It takes a test predicate, and returns the index of the first element to pass the test.
If there is no such index, it returns nil.
If the Collection is empty, it returns nil.
Example
let a = [1,2,3,4]
a.map{$0>=3}
// returns [false, false, true, true]
a.bisectToFirstIndex {$0>=3}
// returns 2
Important
You need to ensure test never returns a false for any index after an index it has said true for. This is equivalent to the usual precondition that binary search requires your data to be in order.
Specifically, you must not do a.bisectToFirstIndex {$0==3}. This will not work correctly.
Why?
bisectToFirstIndex is useful because it lets you find ranges of stuff in your data. By adjusting the test, you can find the lower and upper limits of "stuff".
Here's some data:
let a = [1,1,1, 2,2,2,2, 3, 4, 5]
We can find the Range of all the 2s like this…
let firstOf2s = a.bisectToFirstIndex { $ 0>= 2 }
let endOf2s = a.bisectToFirstIndex { $0 > 2 }
let rangeOf2s = firstOf2s ..< endOf2s
Example Application
I use this in an implementation of layoutAttributesForElementsInRect. My UICollectionViewCells are stored sorted vertically in an array. It's easy to write a pair of calls that will find all cells that are within a particular rectangle and exclude any others.
Code
extension RandomAccessCollection {
public func bisectToFirstIndex(where predicate: (Element) throws -> Bool) rethrows -> Index? {
var intervalStart = startIndex
var intervalEnd = endIndex
while intervalStart != intervalEnd {
let intervalLength = distance(from: intervalStart, to: intervalEnd)
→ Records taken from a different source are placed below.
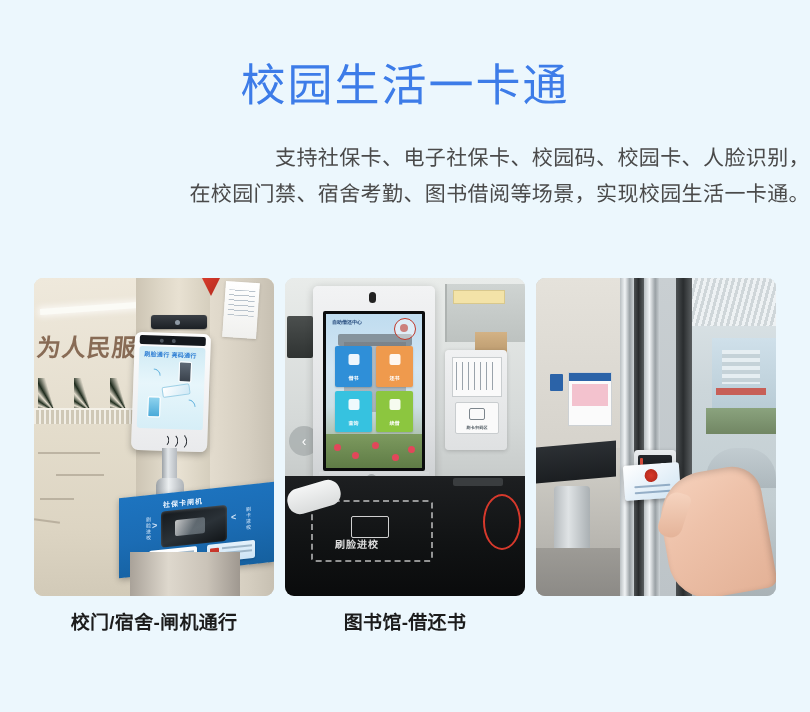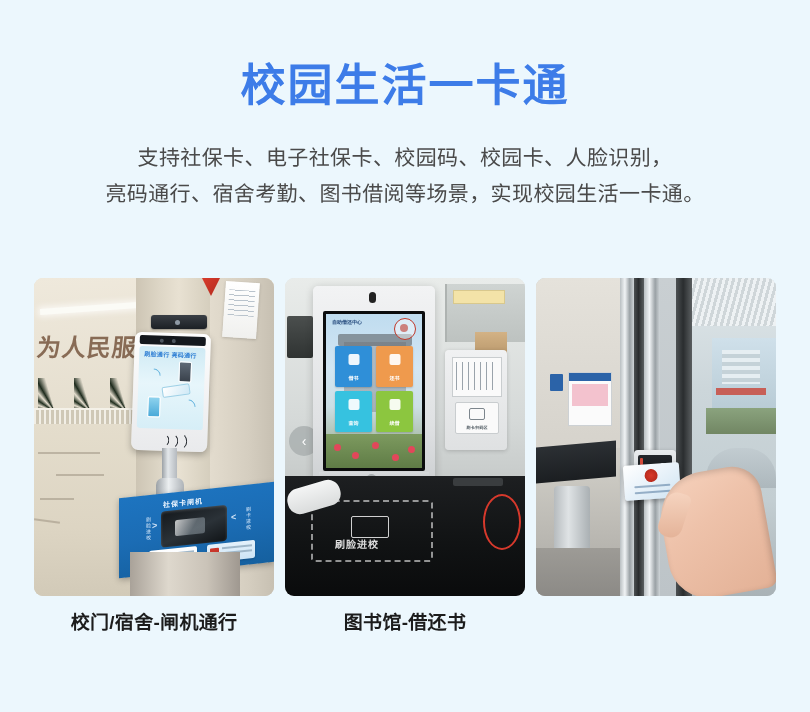"校园生活一卡通" .hero-title { font-weight: bold -> normal }
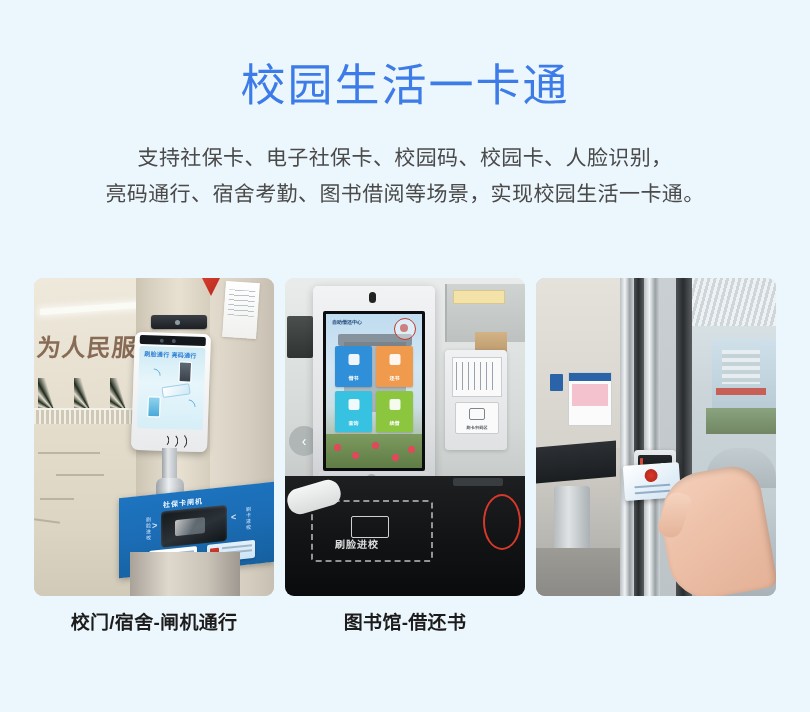"支持社保卡、电子社保卡、校园码、校园卡、人脸识别，" .hero-sub-line { text-align: none -> right }
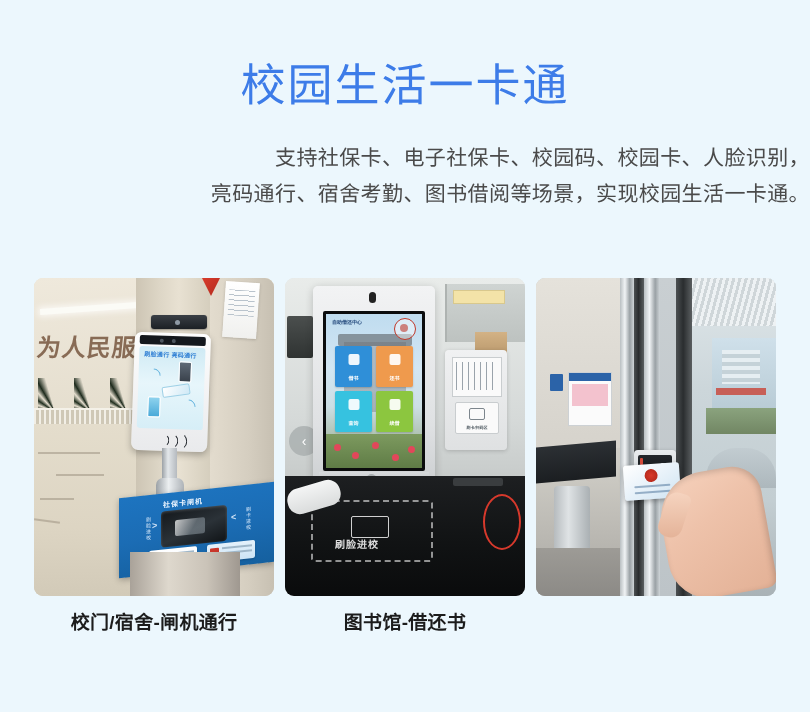"亮码通行、宿舍考勤、图书借阅等场景，实现校园生活一卡通。" span.hero-sub-line { text: 亮码通行 -> 在校园门禁 }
guard intervalLength > 1 else {
return try predicate(self[intervalStart]) ? intervalStart : nil
}
let testIndex = index(intervalStart, offsetBy: (intervalLength - 1) / 2)
if try predicate(self[testIndex]) {
intervalEnd = index(after: testIndex)
}
else {
intervalStart = index(after: testIndex)
}
}
return nil
}
}
Updates…
The implementation here extends RandomAccessCollection and I've updated the code to build with the current Swift version (5 or something).
A Binary Search Caution
Binary searches are notoriously hard to correctly code. You really should read that link to find out just how common mistakes in their implementation are, but here is an extract:
When Jon Bentley assigned it as a problem in a course for professional programmers, he found that an astounding ninety percent failed to code a binary search correctly after several hours of working on it, and another study shows that accurate code for it is only found in five out of twenty textbooks. Furthermore, Bentley's own implementation of binary search, published in his 1986 book Programming Pearls, contains an error that remained undetected for over twenty years.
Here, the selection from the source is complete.